* [Work to be completed]: Would you please repeat exactly the lines from the one containing "Tierlantijn Buitenlamp landelijk" to the end of the records, both included, and leave out the rest?

Before-and-after change records:
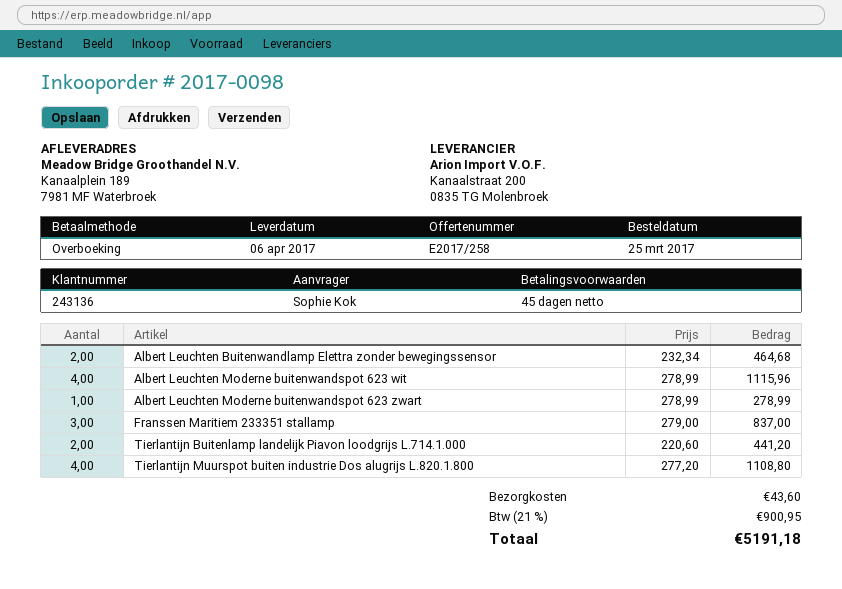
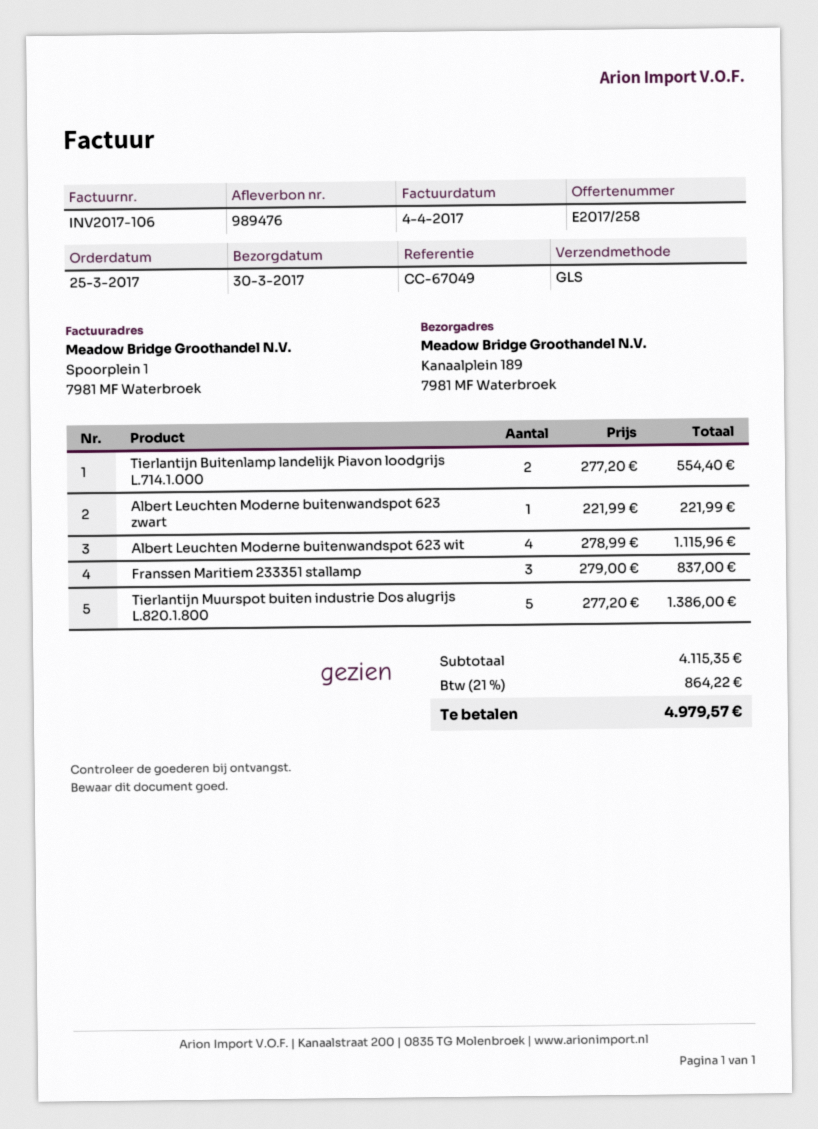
delivery date: 2017-04-06 -> 2017-03-30
Albert Leuchten Buitenwandlamp Elettra zonder bewegingssensor: 2 x 232.34 = 464.68 -> none
Albert Leuchten Moderne buitenwandspot 623 zwart: 1 x 278.99 = 278.99 -> 1 x 221.99 = 221.99
Tierlantijn Buitenlamp landelijk Piavon loodgrijs L.714.1.000: 2 x 220.60 = 441.20 -> 2 x 277.20 = 554.40
Tierlantijn Muurspot buiten industrie Dos alugrijs L.820.1.800: 4 x 277.20 = 1108.80 -> 5 x 277.20 = 1386.00
shipping: 43.60 -> none
tax: 21% = 900.95 -> 21% = 864.22
total: 5191.18 -> 4979.57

* [Exercise output]:
Tierlantijn Buitenlamp landelijk Piavon loodgrijs L.714.1.000: 2 x 220.60 = 441.20 -> 2 x 277.20 = 554.40
Tierlantijn Muurspot buiten industrie Dos alugrijs L.820.1.800: 4 x 277.20 = 1108.80 -> 5 x 277.20 = 1386.00
shipping: 43.60 -> none
tax: 21% = 900.95 -> 21% = 864.22
total: 5191.18 -> 4979.57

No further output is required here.